Task>
The entries must be set down again word for word; no pictures belong in the copy.

Data records>
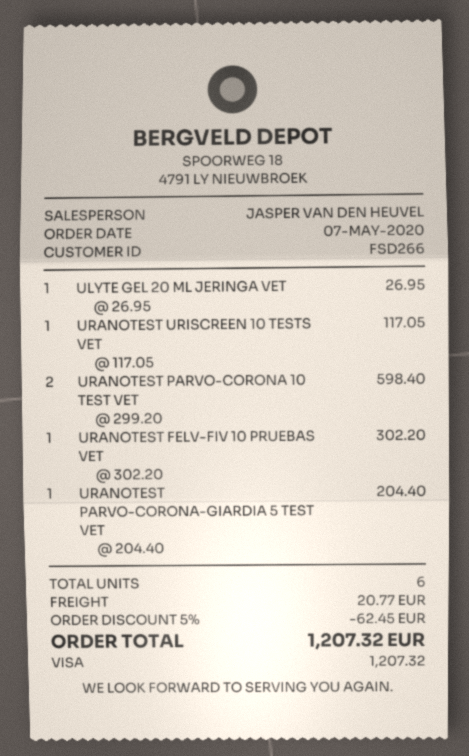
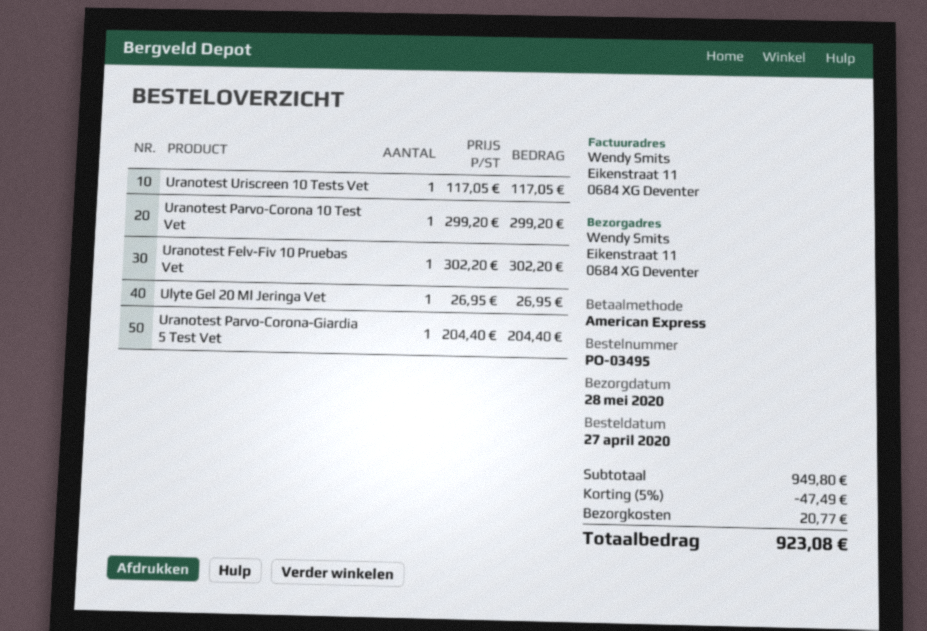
order date: 2020-05-07 -> 2020-04-27
payment method: Visa -> American Express
URANOTEST PARVO-CORONA 10 TEST VET: 2 x 299.20 = 598.40 -> 1 x 299.20 = 299.20
discount: 5% = 62.45 -> 5% = 47.49
total: 1207.32 -> 923.08

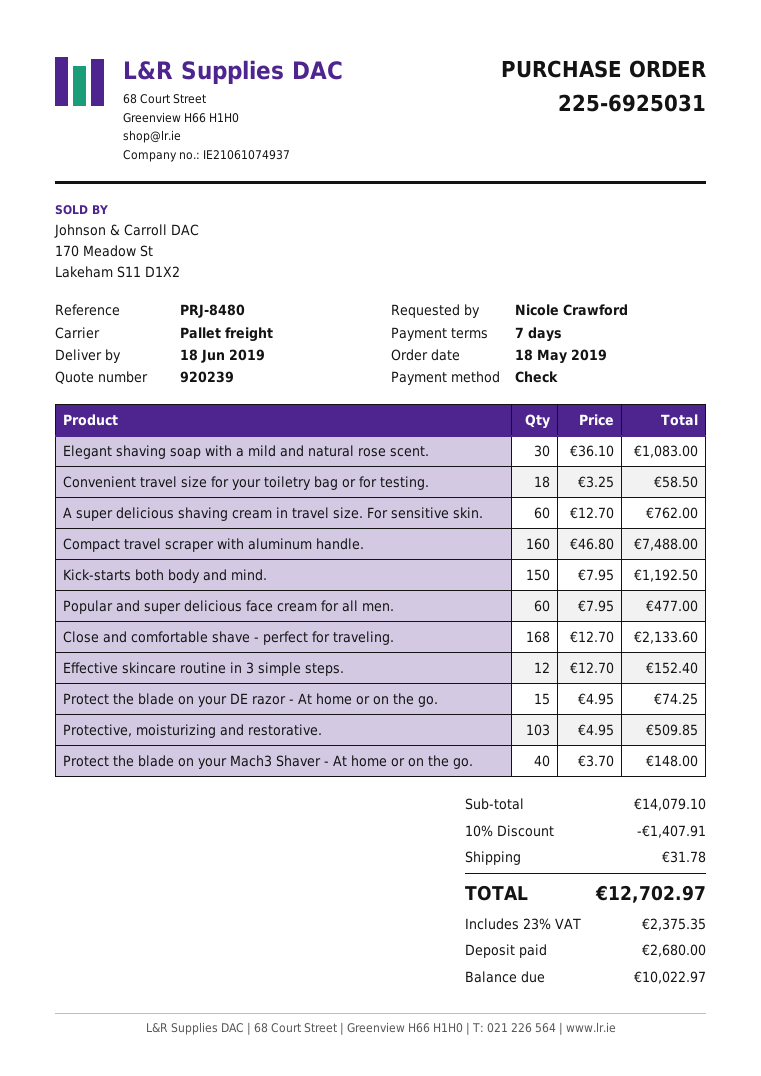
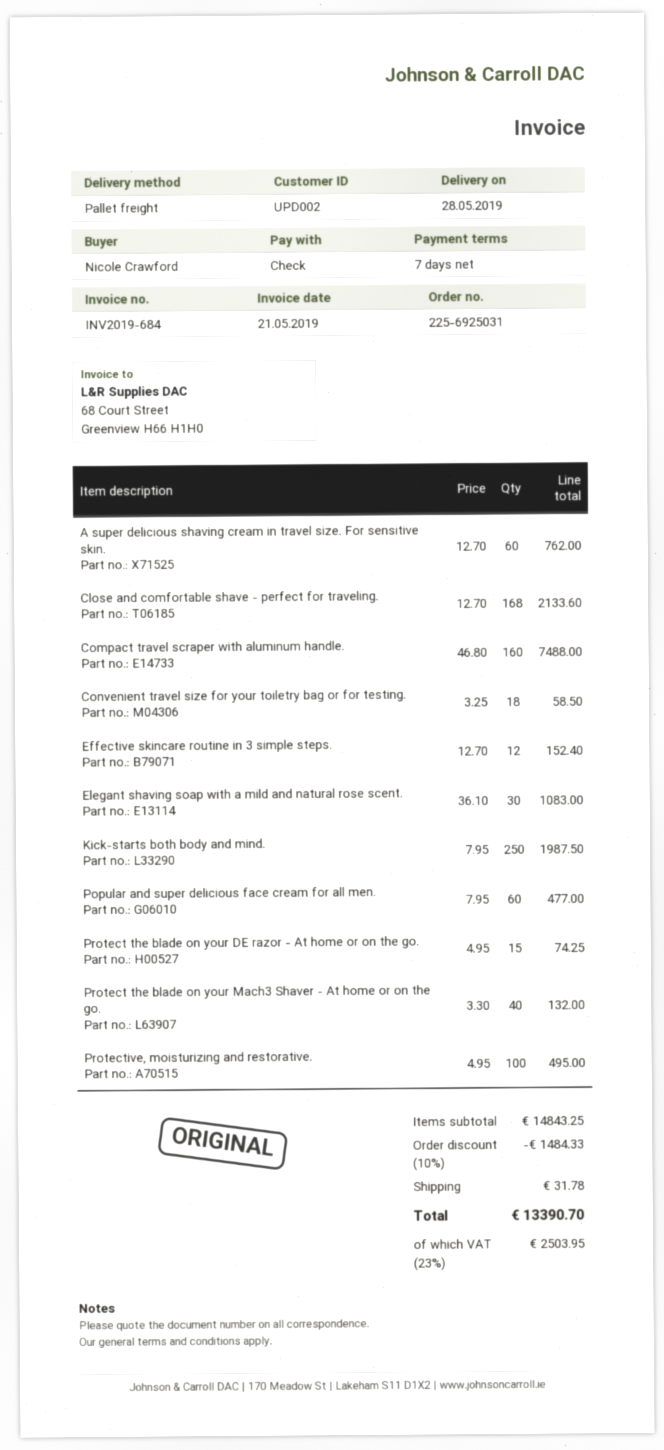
delivery date: 2019-06-18 -> 2019-05-28
Kick-starts both body and mind.: 150 x 7.95 = 1192.50 -> 250 x 7.95 = 1987.50
Protective, moisturizing and restorative.: 103 x 4.95 = 509.85 -> 100 x 4.95 = 495.00
Protect the blade on your Mach3 Shaver - At home or on the go.: 40 x 3.70 = 148.00 -> 40 x 3.30 = 132.00
subtotal: 14079.10 -> 14843.25
discount: 10% = 1407.91 -> 10% = 1484.33
tax: 23% = 2375.35 -> 23% = 2503.95
total: 12702.97 -> 13390.70

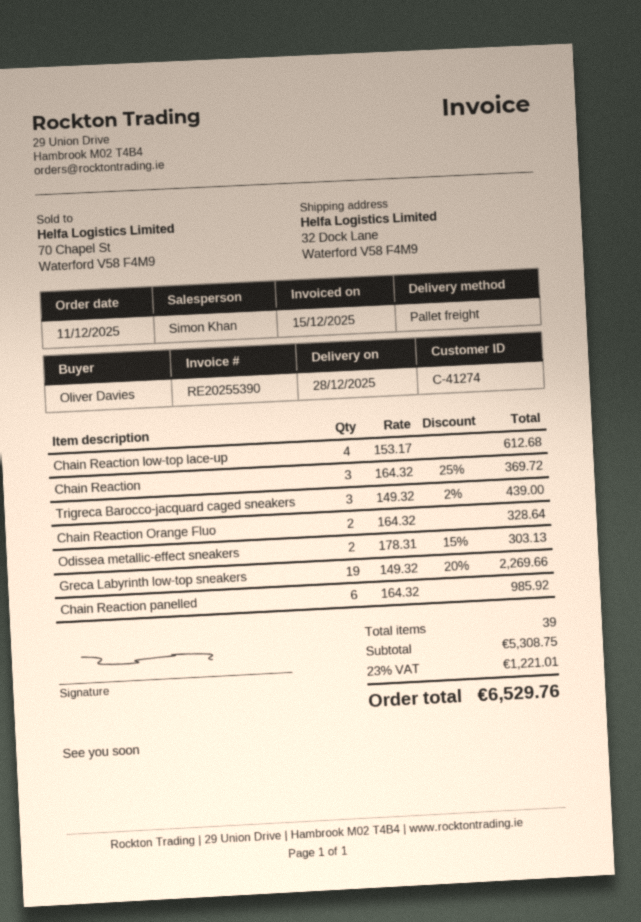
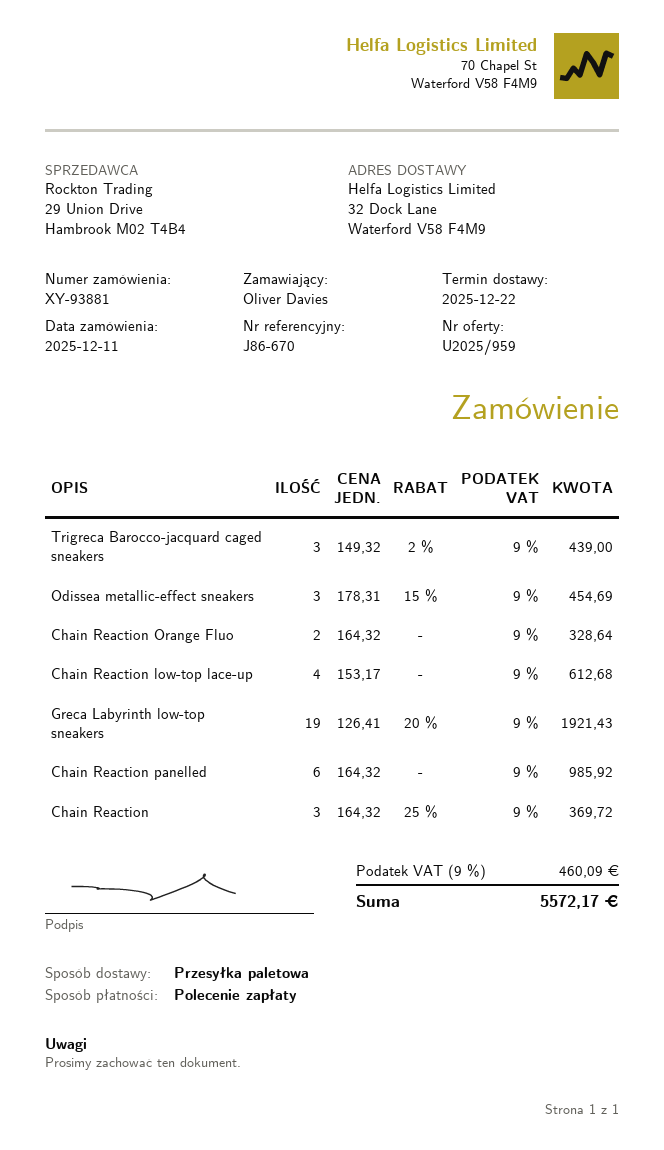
delivery date: 2025-12-28 -> 2025-12-22
Odissea metallic-effect sneakers: 2 x 178.31 - 15% = 303.13 -> 3 x 178.31 - 15% = 454.69
Greca Labyrinth low-top sneakers: 19 x 149.32 - 20% = 2269.66 -> 19 x 126.41 - 20% = 1921.43
tax: 23% = 1221.01 -> 9% = 460.09
total: 6529.76 -> 5572.17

Exercise solution>
order date: 2020-05-07 -> 2020-04-27
payment method: Visa -> American Express
URANOTEST PARVO-CORONA 10 TEST VET: 2 x 299.20 = 598.40 -> 1 x 299.20 = 299.20
discount: 5% = 62.45 -> 5% = 47.49
total: 1207.32 -> 923.08

delivery date: 2019-06-18 -> 2019-05-28
Kick-starts both body and mind.: 150 x 7.95 = 1192.50 -> 250 x 7.95 = 1987.50
Protective, moisturizing and restorative.: 103 x 4.95 = 509.85 -> 100 x 4.95 = 495.00
Protect the blade on your Mach3 Shaver - At home or on the go.: 40 x 3.70 = 148.00 -> 40 x 3.30 = 132.00
subtotal: 14079.10 -> 14843.25
discount: 10% = 1407.91 -> 10% = 1484.33
tax: 23% = 2375.35 -> 23% = 2503.95
total: 12702.97 -> 13390.70

delivery date: 2025-12-28 -> 2025-12-22
Odissea metallic-effect sneakers: 2 x 178.31 - 15% = 303.13 -> 3 x 178.31 - 15% = 454.69
Greca Labyrinth low-top sneakers: 19 x 149.32 - 20% = 2269.66 -> 19 x 126.41 - 20% = 1921.43
tax: 23% = 1221.01 -> 9% = 460.09
total: 6529.76 -> 5572.17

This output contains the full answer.